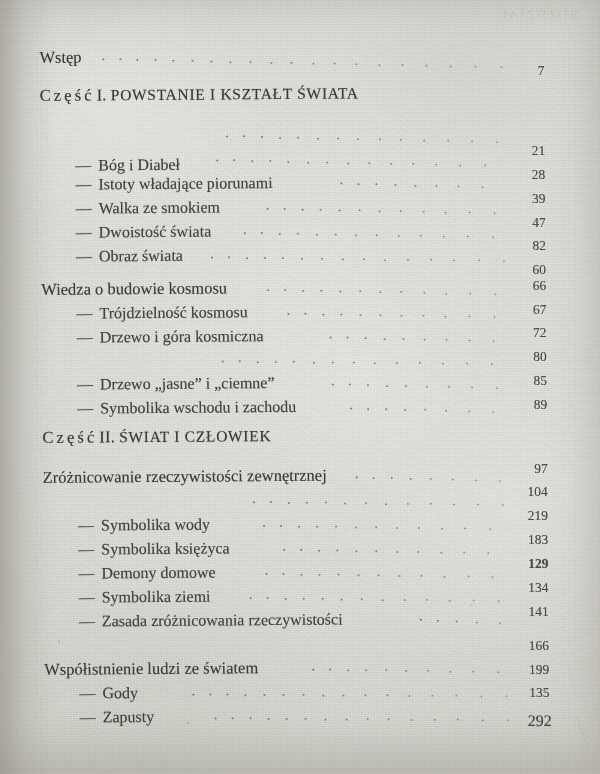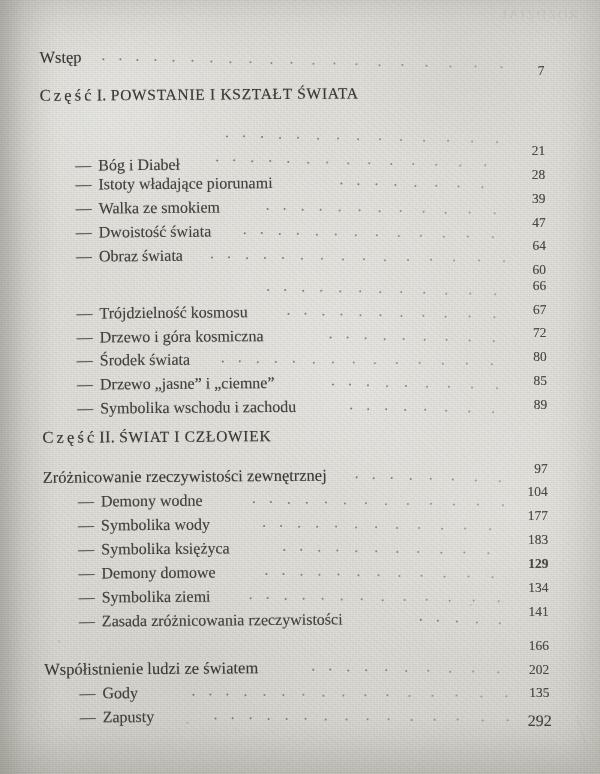"64" span.pagenum { text: 64 -> 82 }
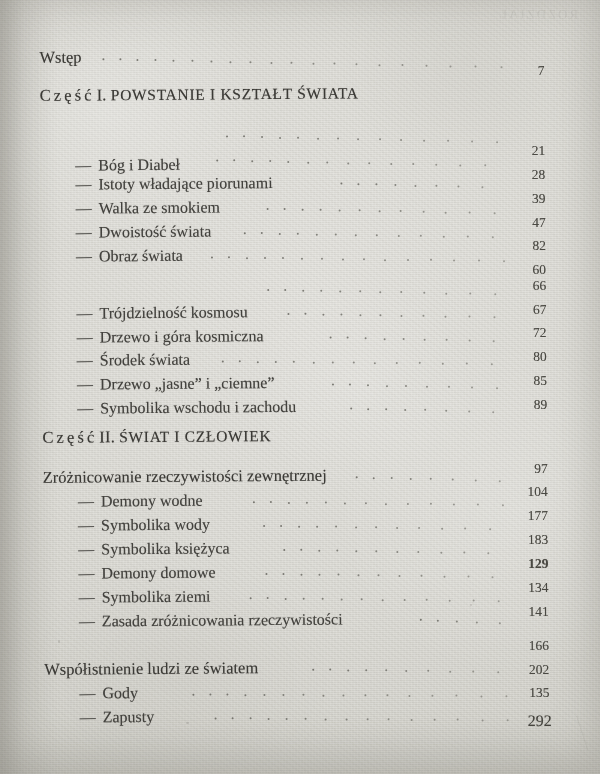"Wiedza o budowie kosmosu" div.toc-line { html: none -> <div> <span>Wiedza o budowie kosmosu</span> </div> }
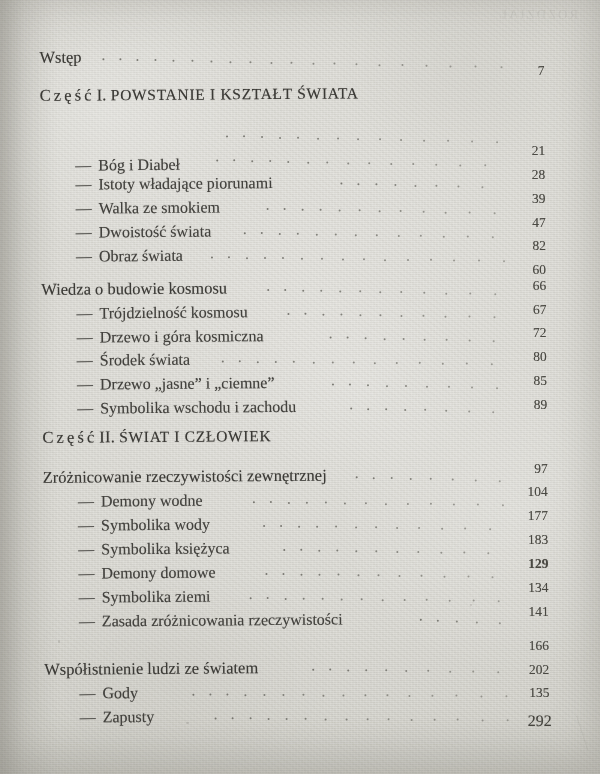"— Środek świata" div.toc-line { html: <div> <span>—</span><span>Środek świata</span> </div> -> none }
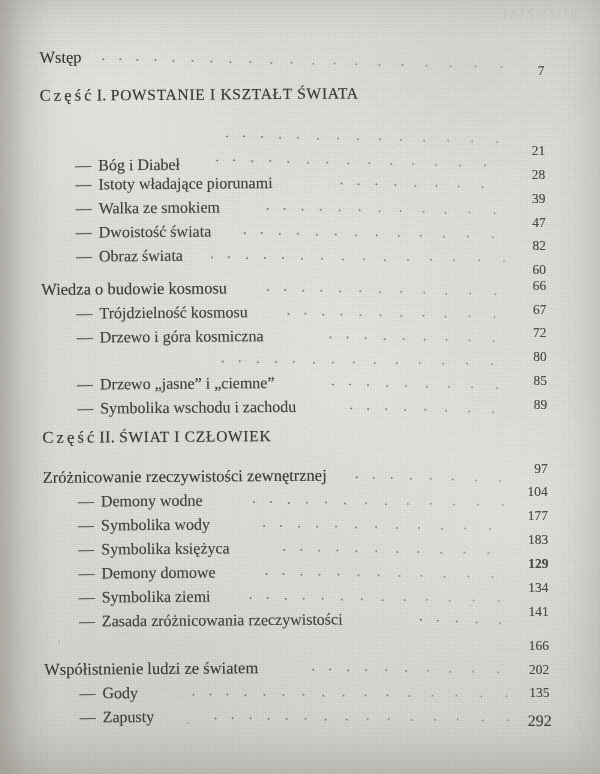"— Demony wodne" div.toc-line { html: <div> <span>—</span><span>Demony wodne</span> </div> -> none }
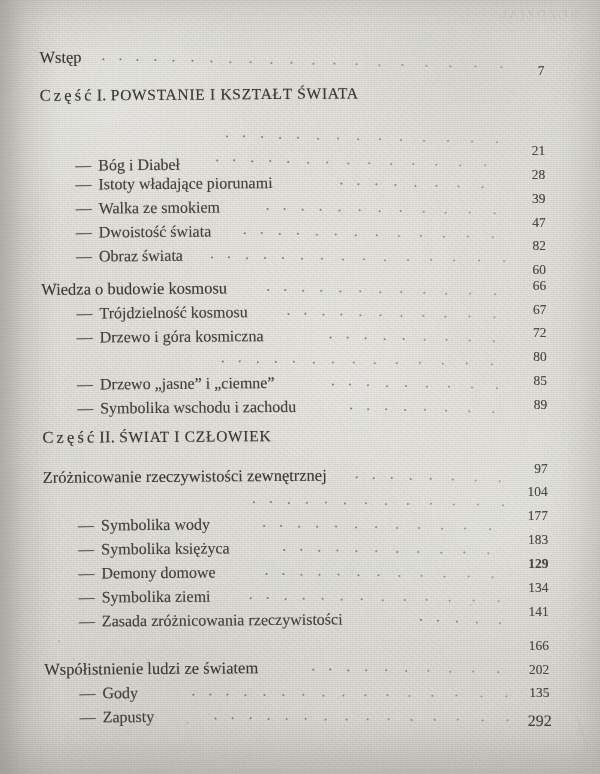"177" span.pagenum { text: 177 -> 219 }
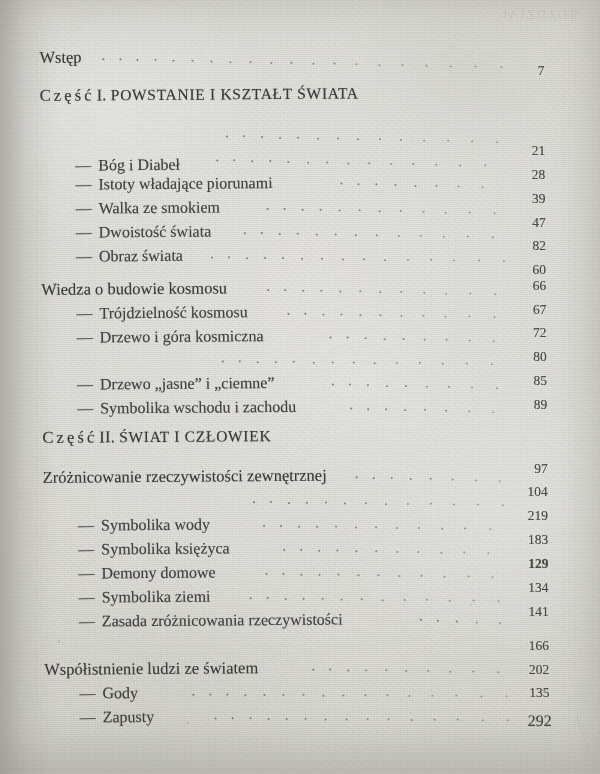"202" span.pagenum { text: 202 -> 199 }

■ EXERCISE DIRECTIONS ■
Write the records out again exactly as shown above, keeping no pictures.

■ ANSWER FOR THE TASK ■
"64" span.pagenum { text: 64 -> 82 }
"Wiedza o budowie kosmosu" div.toc-line { html: none -> <div> <span>Wiedza o budowie kosmosu</span> </div> }
"— Środek świata" div.toc-line { html: <div> <span>—</span><span>Środek świata</span> </div> -> none }
"— Demony wodne" div.toc-line { html: <div> <span>—</span><span>Demony wodne</span> </div> -> none }
"177" span.pagenum { text: 177 -> 219 }
"202" span.pagenum { text: 202 -> 199 }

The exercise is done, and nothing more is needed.